La Regione Abruzzo, in questo, non è una pioniera, ma segue protocolli attivati in tutta Europa.

C’è un altro concetto importante da considerare che è quello di “popolazione minima accertata”, cioè il numero minimo certo di animali presenti sul territorio. Questo numero, se si analizza la bibliografia e i documenti tecnici disponibili, risulta essere sempre una sottostima del numero effettivo di animali presenti sul territorio, e questo è legato alla loro particolare etologia che li rende schivi in particolare in ambienti caratterizzati da coefficienti boschi importanti.

L’estensore del piano, quindi, sarebbe stato in errore, o peggio in malafede, se avesse utilizzato quella serie storica di dati per definire una dinamica di popolazione affidabile, invece si è limitato ad osservare che questo non è possibile.
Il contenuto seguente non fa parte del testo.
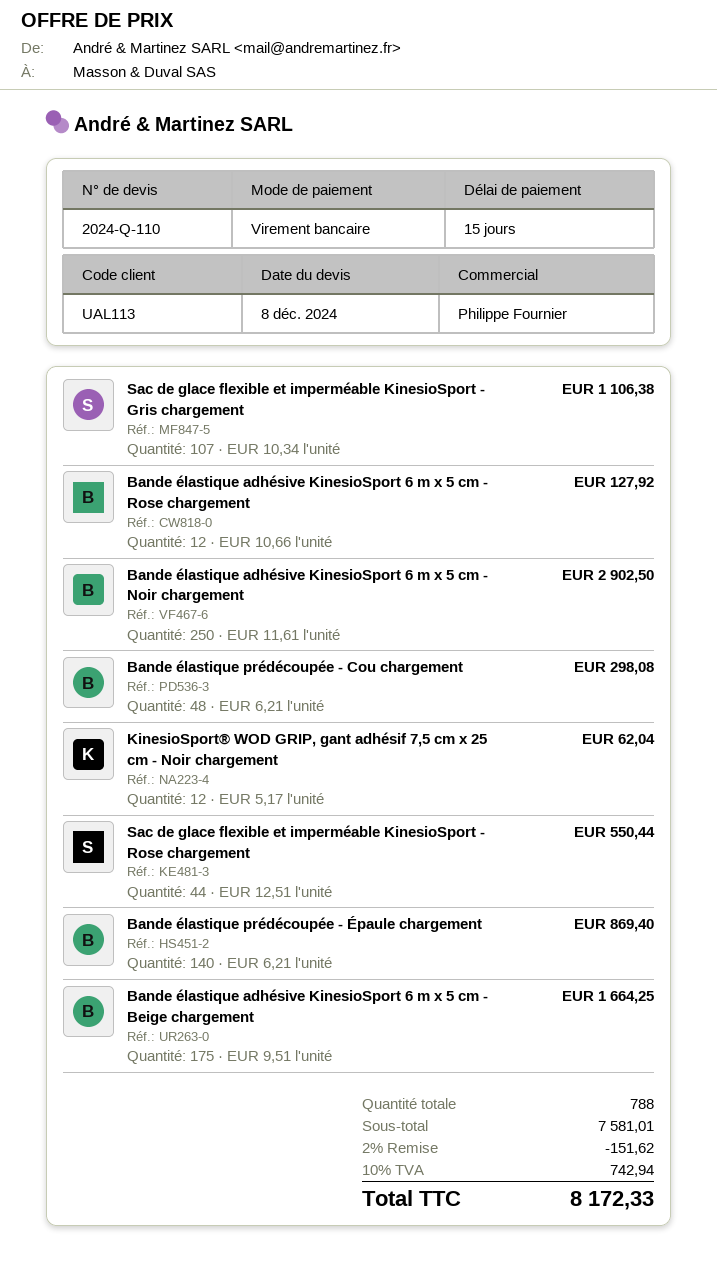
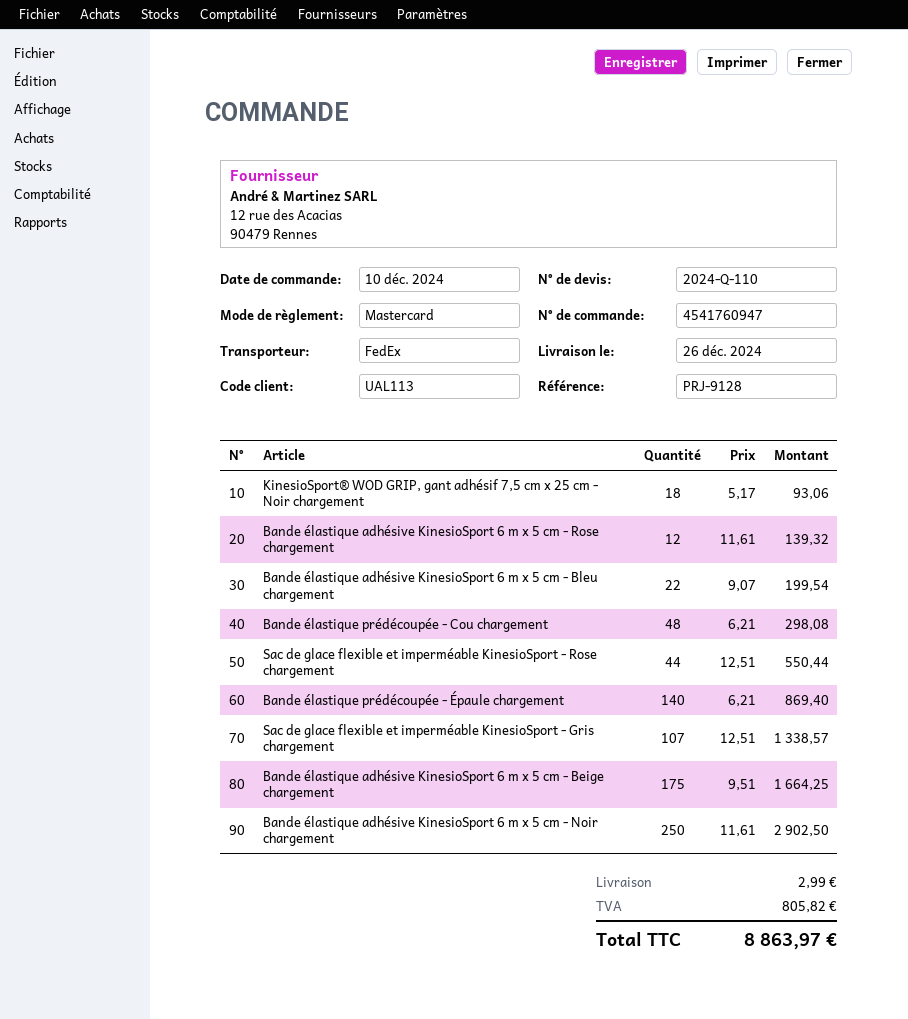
payment method: bank transfer -> Mastercard
Sac de glace flexible et imperméable KinesioSport - Gris chargement: 107 x 10.34 = 1106.38 -> 107 x 12.51 = 1338.57
Bande élastique adhésive KinesioSport 6 m x 5 cm - Rose chargement: 12 x 10.66 = 127.92 -> 12 x 11.61 = 139.32
KinesioSport® WOD GRIP, gant adhésif 7,5 cm x 25 cm - Noir chargement: 12 x 5.17 = 62.04 -> 18 x 5.17 = 93.06
Bande élastique adhésive KinesioSport 6 m x 5 cm - Bleu chargement: none -> 22 x 9.07 = 199.54
discount: 2% = 151.62 -> none
shipping: none -> 2.99
tax: 742.94 -> 805.82
total: 8172.33 -> 8863.97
Non può comunque essere trascurato il fatto che il dato di partenza, riferito al 2018, è contenuto nel PFVR redatto da ISPRA e sottoposto a tutti gli iter burocratici di approvazione, compresi i tavoli di concertazione con le parti sociali nel pieno rispetto della normativa vigente.

Perplessità in merito alla possibile formulazione di un pano di prelievo avrebbero potuto sorgere solo se i conteggi degli anni successivi si fossero discostati in modo evidente (ed in difetto e non in eccesso) dal dato di partenza del 2018; da precisare, infine, che l’unico dato che ha un valore abbastanza diverso è riferito all’anno in cui le restrizioni derivanti dall’emergenza COVID 19 ha limitato le attività di campo.
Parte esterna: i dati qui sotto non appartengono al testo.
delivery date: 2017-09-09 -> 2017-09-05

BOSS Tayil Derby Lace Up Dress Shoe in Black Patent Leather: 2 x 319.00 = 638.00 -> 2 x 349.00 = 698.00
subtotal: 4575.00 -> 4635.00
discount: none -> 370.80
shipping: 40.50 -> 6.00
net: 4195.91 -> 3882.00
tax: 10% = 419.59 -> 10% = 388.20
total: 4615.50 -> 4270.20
Ci permettiamo inoltre di evidenziare, perché di nostra specifica competenza, la natura strumentale dell’affermazione seguente: “Anche in riferimento agli ultimi 3 anni non v’è alcuna certezza scientifica sulla consistenza della popolazione dei Cervi, poiché nella Relazione si ammette che i dati rappresenterebbero solo “probabilmente” la reale situazione” .Per questo è necessario richiamare ancora una volta il concetto di popolazione minima accertata e pertanto, come si può evincere leggendo l’intero testo di riferimento e non singole frasi, comprendere che la situazione sicuramente non è quella reale, ma in difetto e non certo in eccesso.

Non deve inoltre essere trascurato il fatto che la densità viene calcolata sull’intera superficie di riferimento, e non sull’area effettivamente idonea alla specie, che comporterebbe un incremento significativo della densità. In ultimo, ma non in ordine di importanza, si ricorda che la densità è basata sulla consistenza minima accertata che rappresenta una sottostima della popolazione.
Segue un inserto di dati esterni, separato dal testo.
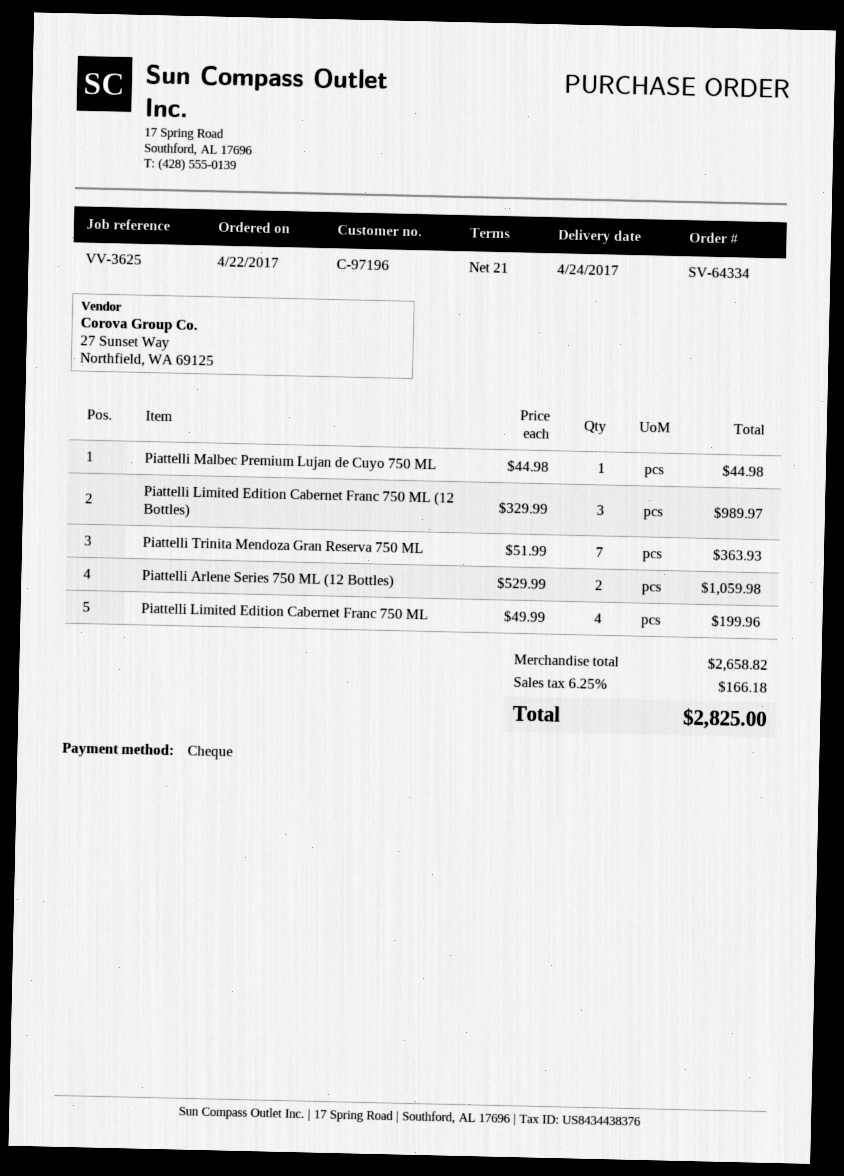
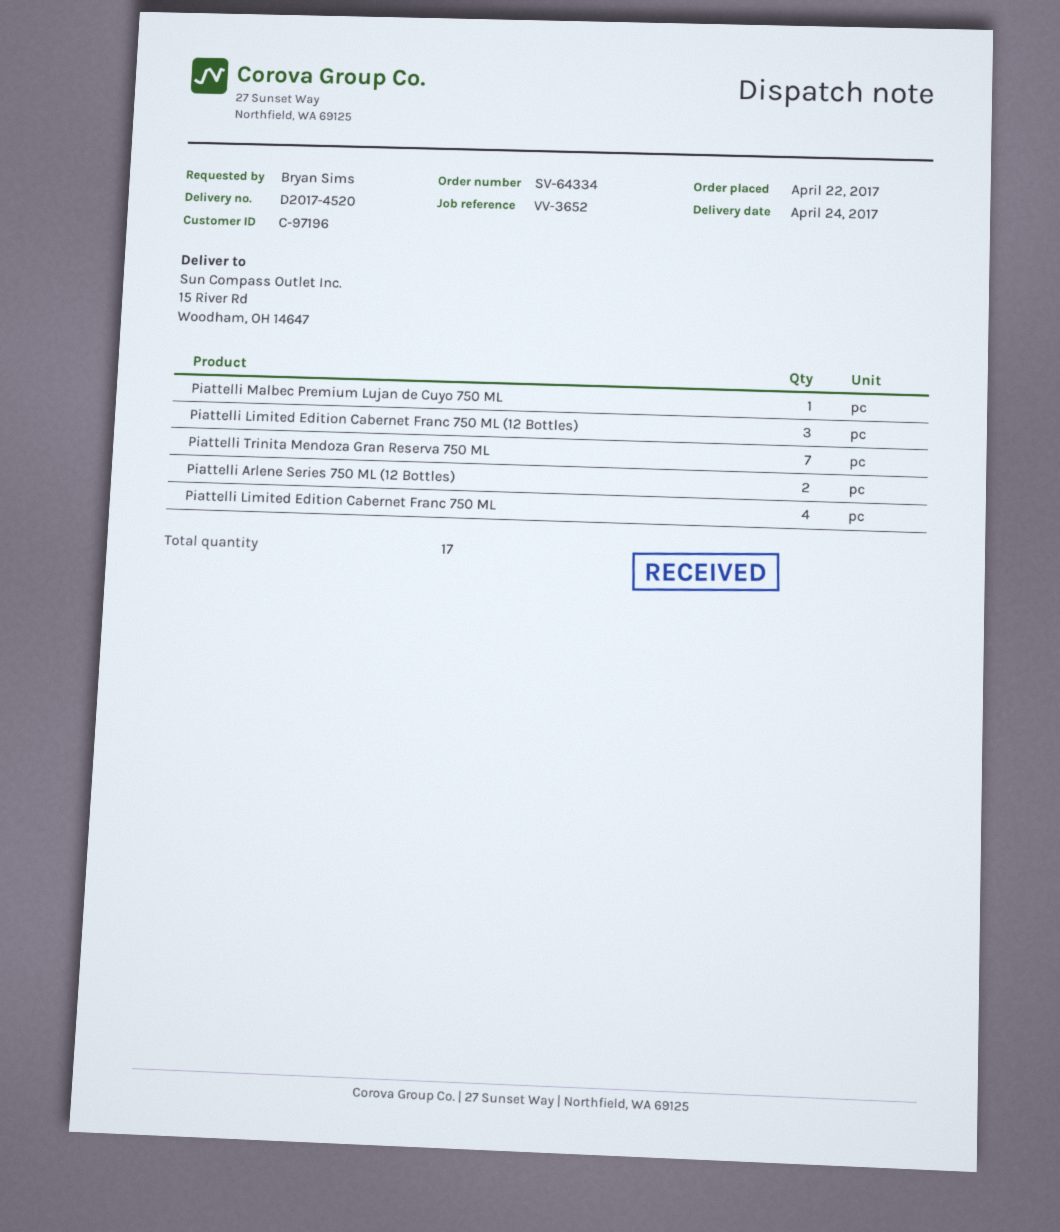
reference: VV-3625 -> VV-3652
Assolutamente strumentale, non basata cioè su solide basi scientifica, e invece orientata alla sensibilità di alcune parti sociali, è inoltre il riferimento all’abbattimento di “cuccioli di età inferiore ai 12 mesi”. Comprendiamo perfettamente che la finalità di questa estrapolazione è solo l’impatto mediatico che può causare. In realtà è bene ribadire che il piano di prelievo, nel rispetto delle principali leggi sulla biologia e tradotte in linee guida anche da ISPRA, prevede che i piani di prelievo siano equilibrati tra tutte le classi di sesso e di età al fine di non introdurre nella popolazione eventuali squilibri in termini di struttura di popolazione.

La ricerca di un nesso di causalità tra la numerosità dei cervi e danni in agricoltura non trova nessun riferimento nella normativa vigente per la adozione del piano di prelievo in caccia (“La distribuzione delle osservazioni non è coerente con quella dei danni, e dalla lettura effettuata non emerge un inequivocabile nesso di causalità tra la numerosità di Cervi e i danni all’agricoltura (v. relazione Pellegrini: doc. 11 pag. 6)”). Sempre in merito al nesso tra causa ed effetto l’osservazione di seguito “Non viene poi stimato in nessun modo in che misura l’intervento venatorio possa portare alla riduzione dei danni” non trova ancora riscontri in quanto il piano di prelievo, consentito dalle leggi vigenti, non deve essere supportato da questo tipo di informazione: si ribadisce che l’obbiettivo della gestione non è quello di ridurre gli impatti alle coltivazioni.